The following NEW packages will be installed:
  poppler-utils
0 upgraded, 1 newly installed, 0 to remove and 34 not upgraded.
Need to get 186 kB of archives.
After this operation, 696 kB of additional disk space will be used.
Get:1 http://archive.ubuntu.com/ubuntu jammy-updates/main amd64 poppler-utils amd64 22.02.0-2ubuntu0.7 [186 kB]
Fetched 186 kB in 0s (710 kB/s)
Selecting previously unselected package poppler-utils.
(Reading database ... 126332 files and directories currently installed.)
Preparing to unpack .../poppler-utils_22.02.0-2ubuntu0.7_amd64.deb ...
Unpacking poppler-utils (22.02.0-2ubuntu0.7) ...
Setting up poppler-utils (22.02.0-2ubuntu0.7) ...
Processing triggers for man-db (2.10.2-1) ...
Collecting pytesseract
  Downloading pytesseract-0.3.13-py3-none-any.whl.metadata (11 kB)
Collecting pdf2image
  Downloading p

## Step 1: Upload a Subset of JFK PDFs
To simulate the full corpus, we'll work with a small subset (e.g., 10–20 pages). These PDFs are assumed to be scans requiring OCR.


In [None]:
import zipfile
import io

uploaded = files.upload()
zip_filename = list(uploaded.keys())[0]

# Load ZIP archive
zf = zipfile.ZipFile(zip_filename)

# List of PDF files in the archive
pdf_files = [f for f in zf.namelist() if f.lower().endswith(".pdf")]
print(f"Found {len(pdf_files)} PDF files in ZIP.")

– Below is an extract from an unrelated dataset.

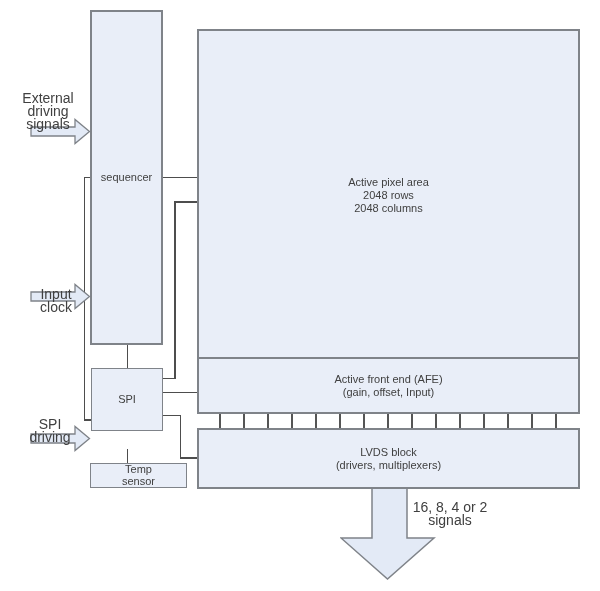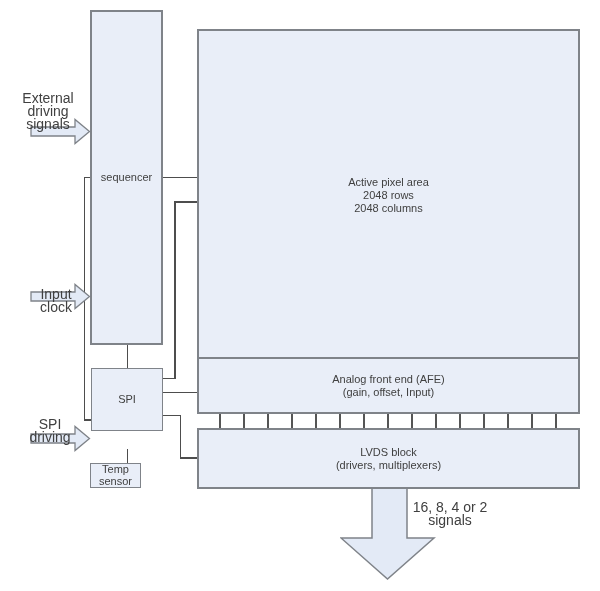"Analog front end (AFE)" span.t-line { text: Analog -> Active }
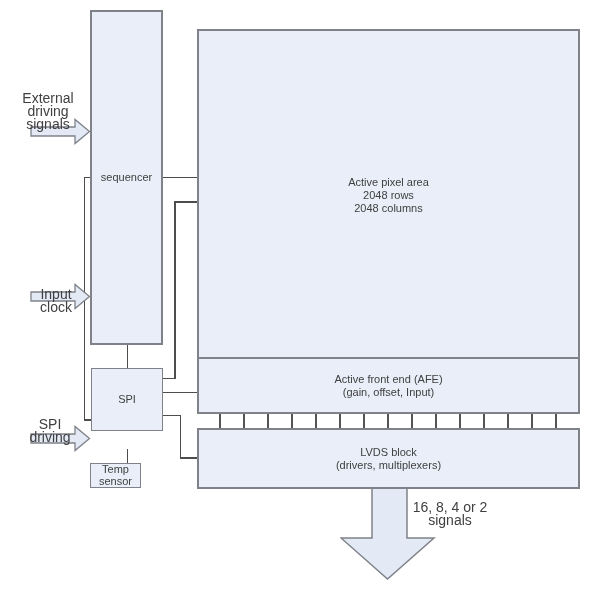"Temp" div.block { width: 51px -> 97px }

Saving jfk2023f.zip to jfk2023f.zip
Found 21 PDF files in ZIP.


## Step 2: Convert PDFs in ZIP to Images (In Memory)
We'll convert only the first N PDFs for Milestone 1. Each will be OCR'd using the same parallelized method as before.

In [None]:
from pdf2image import convert_from_bytes

N = 3  # Number of PDFs to process for milestone
images_all = []

for pdf_name in pdf_files[:N]:
    print(f"Processing {pdf_name}")
    pdf_bytes = zf.read(pdf_name)
    images = convert_from_bytes(pdf_bytes, dpi=200)
    images_all.extend(images)  # Flatten all pages

Processing 104-10105-10271.pdf
Processing 104-10120-10293.pdf
Processing 104-10172-10108.pdf


##Step 3: Image Preprocessing
Preprocessing can improve OCR speed and quality. We'll convert images to grayscale and apply optional sharpening.


In [None]:
from PIL import Image, ImageFilter

def preprocess_image(img):
    gray = img.convert("L")  # Grayscale
    sharpened = gray.filter(ImageFilter.SHARPEN)
    return sharpened

processed_images = [preprocess_image(img) for img in images]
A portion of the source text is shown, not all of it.